Medien: Dramatischer als in Italien

In den sozialen Medien kursieren Exponentialkurven, die für die Türkei einen dramatischeren Verlauf der Epidemie als in Italien prophezeien. Ursu entgegnet, er könne anhand der jetzigen Erhebungen über den weiteren Verlauf bisher wenig sagen. Das sei im Moment einfach noch zu früh, sagt der Arzt. Er rechne mit einem Anstieg der Fälle, allerdings hält er die vom Staat eingeführten Maßnahmen für bisher ausreichend. Nun müsse sich zeigen, wie dramatisch der Anstieg tatsächlich sei.

Ausgangssperre missachtet

Am Sonntag strömten die Istanbuler trotz aller Mahnungen aus Ankara an die Ufer des Bosporus - der malerischen Meerenge zwischen dem europäischen und dem asiatischen Teil der 16-Millionen-Metropole. So schreibt die Tageszeitung Hürriyet, der Aufruf "Bleib zu Hause" habe nichts gebracht. Die Ausgangssperre für Personen über 65 Jahre sei bereits am ersten Tag missachtet worden. Die Istanbuler seien zu den Picknickplätzen geströmt.

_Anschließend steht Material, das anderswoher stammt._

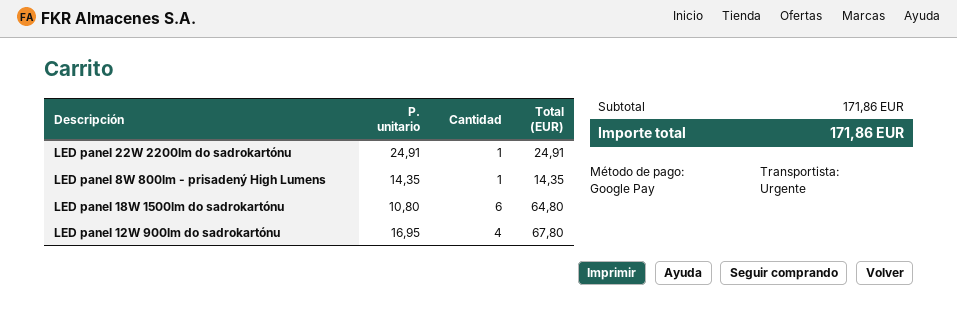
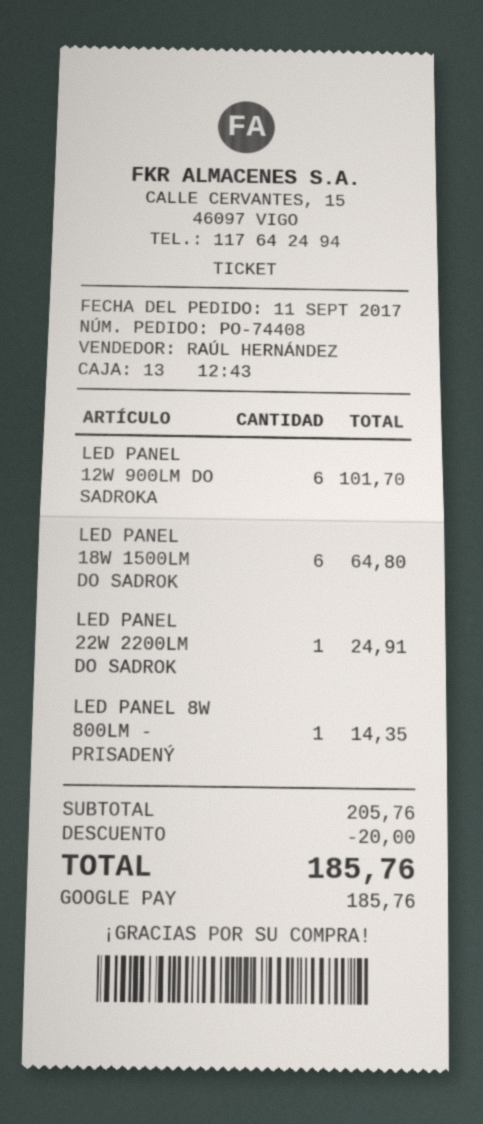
LED panel 12W 900lm do sadrokartónu: 4 for 67.80 -> 6 for 101.70
subtotal: 171.86 -> 205.76
discount: none -> 20.00
total: 171.86 -> 185.76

Heute liegt trüber Nebel über dem Gewässer. In den nächsten Tagen soll kalter Wind aus dem Norden blasen. Das dürfte für viele wirklich ein Grund sein, zu Hause zu bleiben. Doch der Effekt der Einschränkungen und des schlechten Wetters kommt - so die Erfahrung aus anderen vom Virus befallenen Ländern - immer erst um einige Tage versetzt.